In his seminal work The Rise and Fall of the Third Reich, William Shirer recounts how the struggling Weimar Republic printed its way out of reparation debt from World War I. Out-of-control printing caused the German mark to fall from 75 per dollar in 1921, to more than 4 billion just 3-years later. Talk about chaos. After a brief period of credit-fueled economic respite, the onset of the global depression in 1929 had people in the streets clamoring for change.
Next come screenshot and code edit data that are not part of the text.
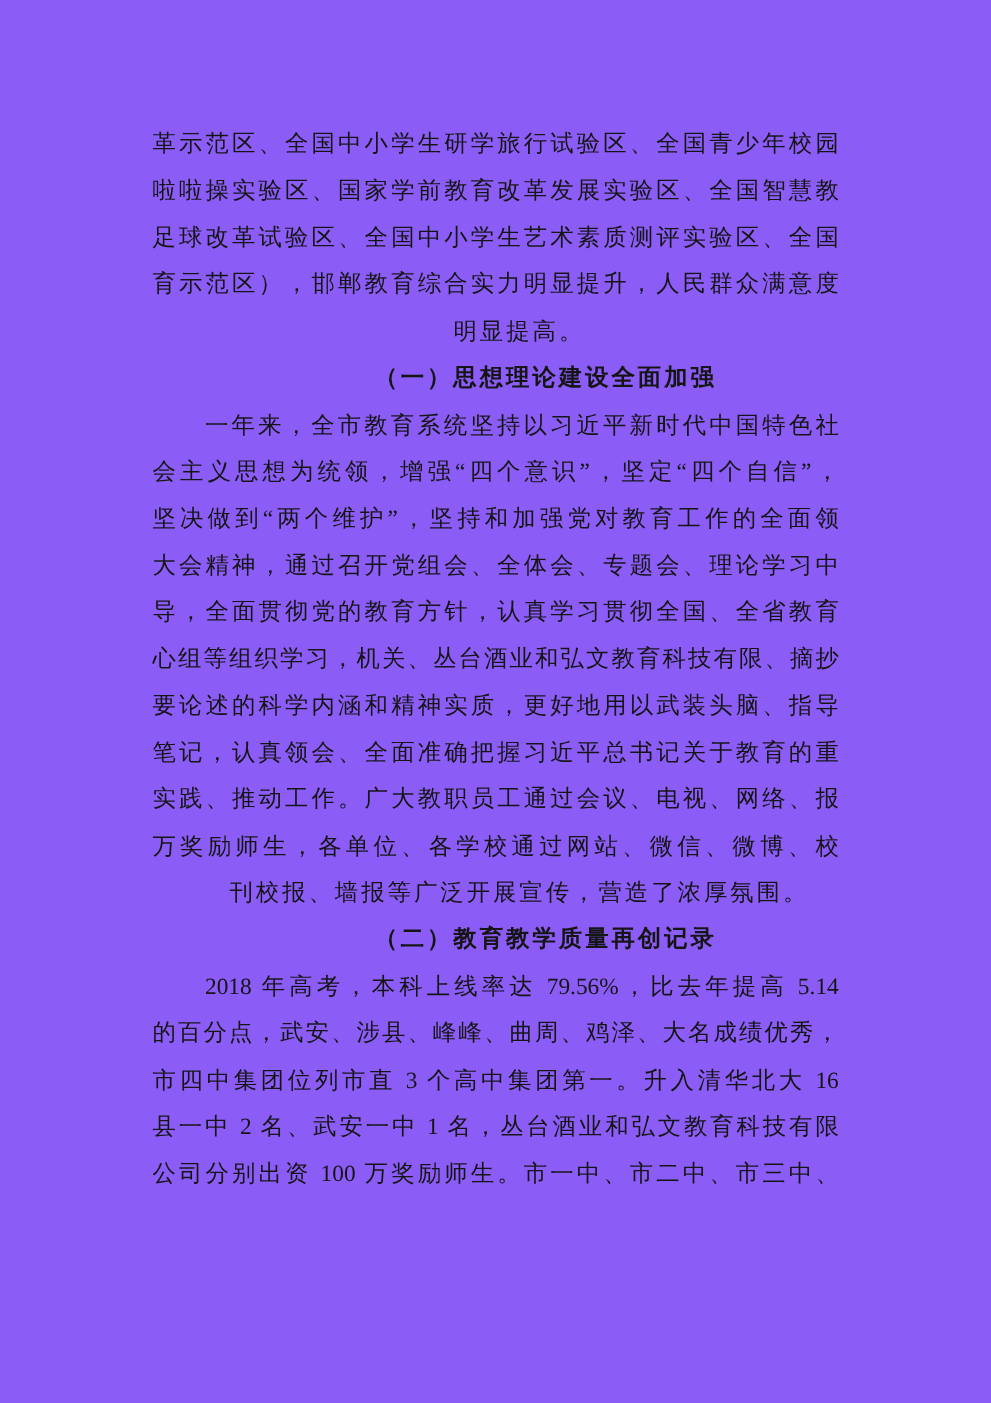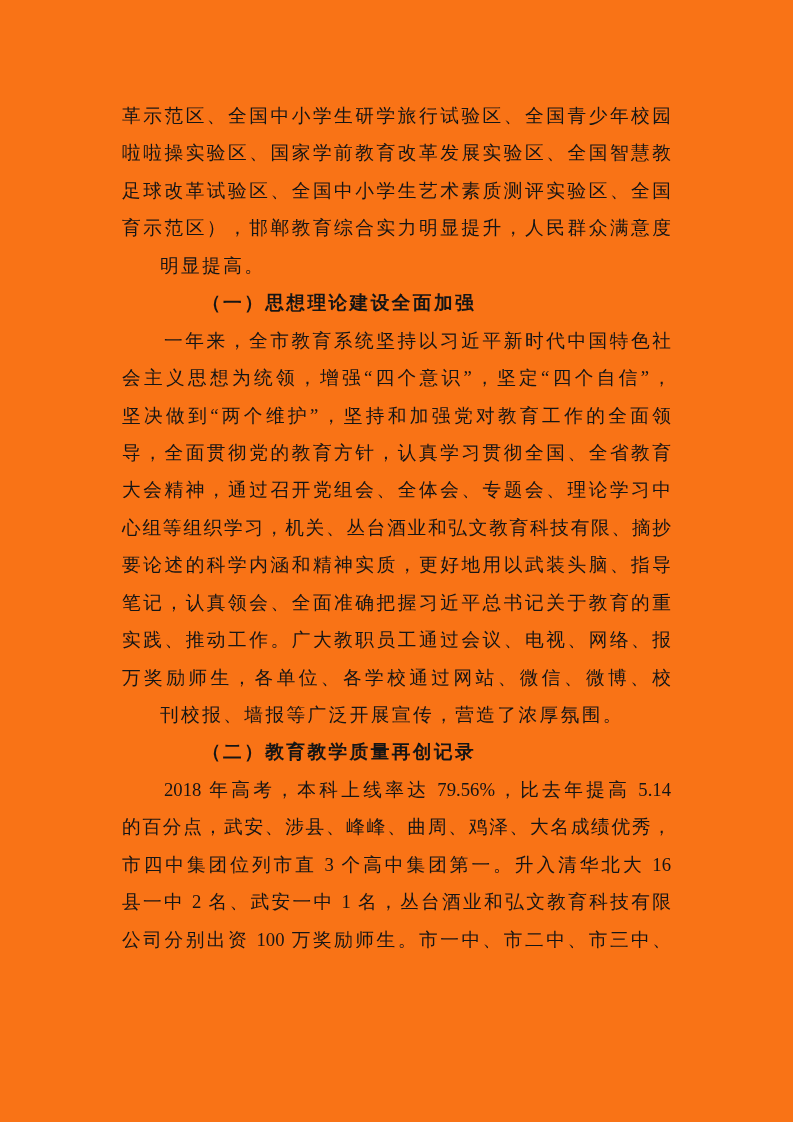"革示范区、全国中小学生研学旅行试验区、全国青少年校园" .page { background: #f97316 -> #8b5cf6 }
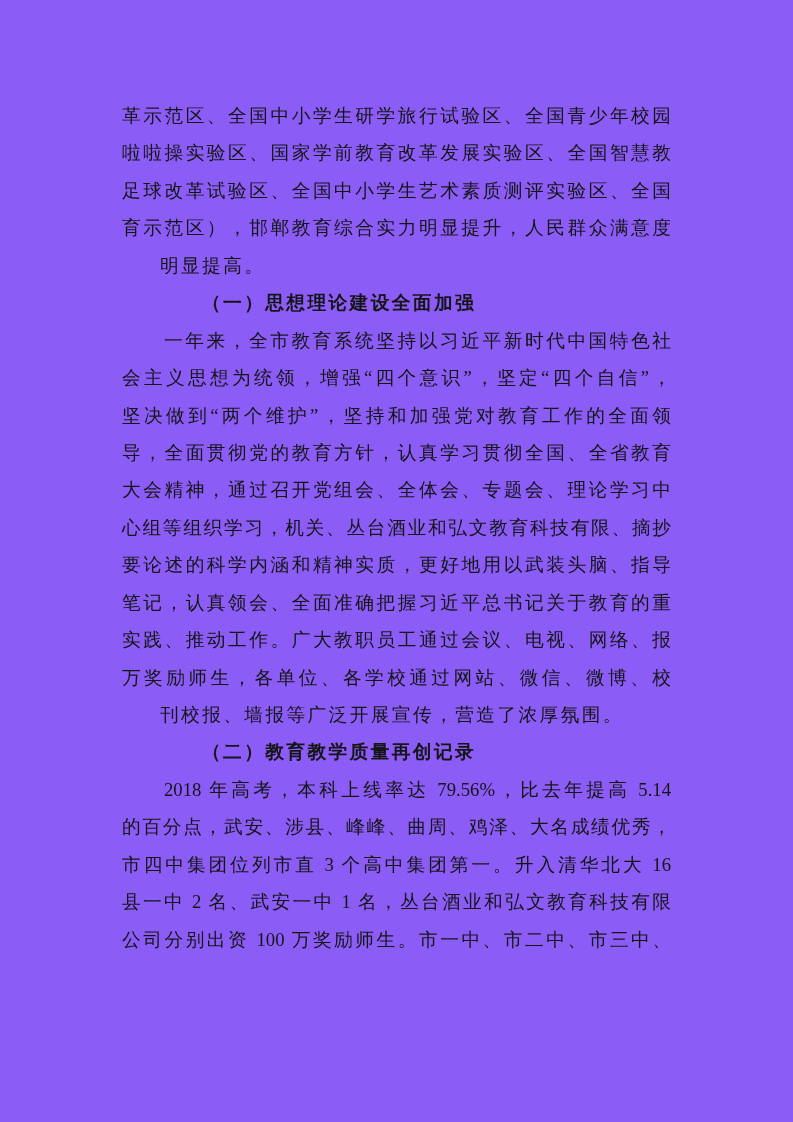"明显提高。" .line.left { text-align: left -> center }
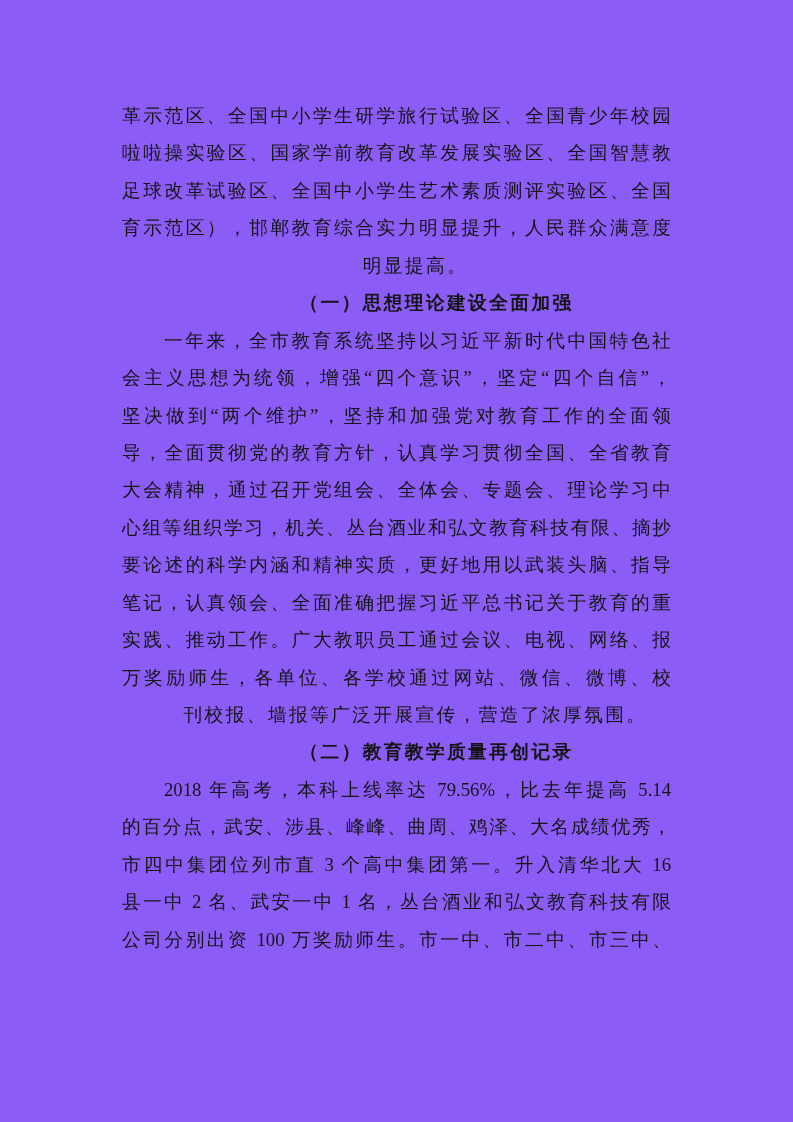"导，全面贯彻党的教育方针，认真学习贯彻全国、全省教育" div.line { order: before "大会精神，通过召开党组会、全体会、专题会、理论学习中" -> after "大会精神，通过召开党组会、全体会、专题会、理论学习中" }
Hitler's National Socialism promised the world... and under such economic distress, people believed him. There are two important lessons here. First is that hyperinflation comes very quickly. Confidence languishes for months, even years... until one day the currency begins to slide, slowly at first, then exponentially. The second is what followed. Economic disaster begets social unrest, the two are inextricably linked. Populist rebellions and roving gangs became a constant presence in the republic.